Minha mãe queixava-se da monotonia do serviço da casa e com frequência ouvia o seu desabafo "que cansada me sinto" ou então, "ainda hoje não me sentei um bocadinho".
Quando os homens ouviam da parte de suas mulheres este tipo de comentários sorriam condescendentes e perguntavam: "O que é que fizeste para te cansares assim?!" Às vezes elas lembravam que só as refeições levavam metade do dia tendo em conta que era necessário comprar os alimentos, cozinhá-los, lavar a louça a seguir e mais o fogão. Depois do almoço vinham mais duas ou três horitas e toca a pensar na refeição seguinte. Os intervalos entre as refeições eram aproveitados para varrer, passar a ferro, coser meias (até há pouco tempo davam-se pontinhos nas meias embora nos tempos que correm as empregadas domésticas as dobrem muito bem dobradinhas com buracos no lugar dos dedos).
Chegou a um certo ponto que estas donas de casa, que quando iam tratar do BI no Registo Civil se designarvam domésticas, desistiram de falar da aridez das suas funções, do novelo interminável que era a sua vida. Passaram à actuação e saíram de casa para trabalhar. Não foi iniciativa nem mérito individual: em todas as épocas as vanguardistas fizeram ouvir o seu grito criando um terreno favorável. Eu diria que foi o fluir da História porque acredito que há um plano traçado e que, a essa estrutura, a humanidade não pode escapar.

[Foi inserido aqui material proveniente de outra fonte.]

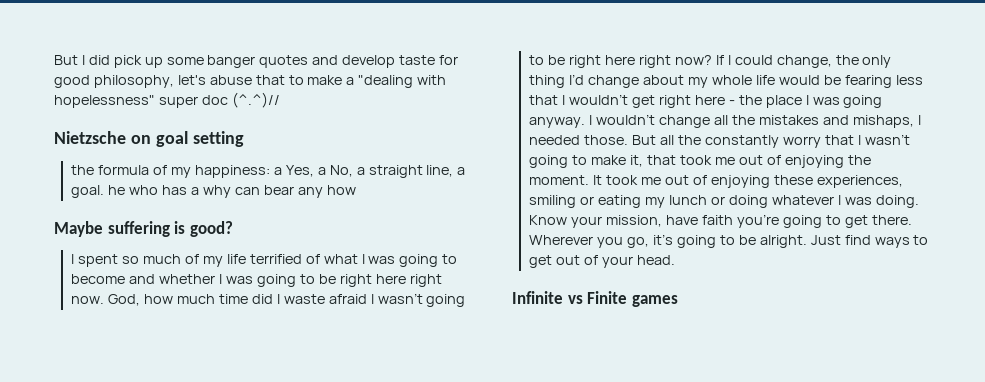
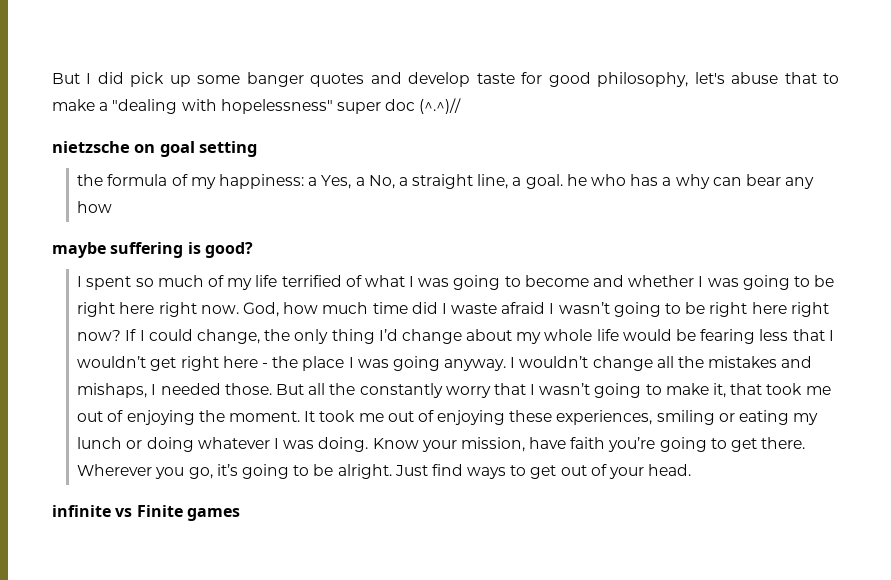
- Nietzsche on goal setting
+ nietzsche on goal setting
- Maybe suffering is good?
+ maybe suffering is good?
- Infinite vs Finite games
+ infinite vs Finite games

Actualmente trabalhamos e lutamos pelo reconhecimento das nossas capaciddes. Criámos um forte compromisso com a profissão muitas vezes difícil de conciliar com o compromisso da maternidade. O que nos vale, é que eles ajudam: levam os filhos, pela manhã, à Escola e às vezes vão buscá-los; ao sábdo de manhã, se se pedir com jeitinho, vão comprar um peixe para cozer (que ao menos ao fim-de-semana se tenha na mesa comida saudável) e aparecem em casa com o orgulho de quem pescou; esqueceram-se de umas coisinhas verdes para que o prato fique de acordo com a roda dos alimentos mas ela vai num instante ao mini-mercado da esquina e desenrasca uns bróculos. Ele também trouxe bifes que, por acaso não são bifes, são medalhões e não dão para grelhar.
Na louça não ajuda: "mete na máquina, para que a queres?" Então ela deita os restos para o lixo, limpa os pratos com os guardanapos usados, lava os copos que já não são muitos e podem fazer falta assim como o tacho onde cozeu o peixe.Como este processo demora um pouco ele fica impaciente porque gosta de tomar café logo a seguir à refeição e ainda vão tomar café juntos, afinal estão casados há menos de 10 anos. Ela pede-lhe para esperar um pouco e parece uma tonta a correr de um lado para o outro à procura do batôn e do creme das mãos.Mas oh fatalidade! A máquina da roupa acabou de lavar e não centrifugou; escorre água, por debaixo dela, cheia de sabão. Ele vai tomar café sòzinho enquanto ela fica a apanhar a água com uma esfregona. Volta uma hora depois e ela já chorou, arreliada, e agora anda a aspirar com uma energia que é raiva. Precisa de lavar o cabelo, não está bonito ,mas ao sábado não lhe dá muito jeito porque ao fazer as limpezas transpira. Ao fim da tarde tratará disso.Ele atreve-se a fazer um reparo: estás muito bonita com esses olhos chorosos e esse cabelo em desalinho....Ela passa-se e vai ao cabeleireiro, sem marcação, mas num sábado à tade há sempre muita gente e ainda por cima o dia está soalheiro e apetece. Sai tarde do cabeleireiro e ainda vai comprar os bifes ao supermercado onde também está muita gente e o raio do tempo a passar e o jantar por fazer. Chega a casa e ele diz-lhe que gostava de ir ao cinema, que se despache e ao mesmo tempo que faz o convite vai mordiscando o jornal que comprara de manhã. Não, desta vez ela não o pode deixar ir só e ainda por cima o cabelo ficou lindo. Faz o jantar à pressa, fica ansiosa, um sábado inteiro e não relaxou um pouco. No cinema, já sentada na cadeira, o filme prestes a começar, não consegue deixar de pensar que precisa ver duas turmas de testes, tem mesmo que ver no dia seguinte, e ainda não fez as compras para a semana; se lhe pede a ele, vem tudo trocado e mais caro, enfim, um desgoverno. No intervalo fala-lhe desta preocupação ao que ele responde"nem no fim de semana?!" Ela sabe que não devia ter dito nada, ele vai-se aborrecendo aos poucos, assim. Ela, não.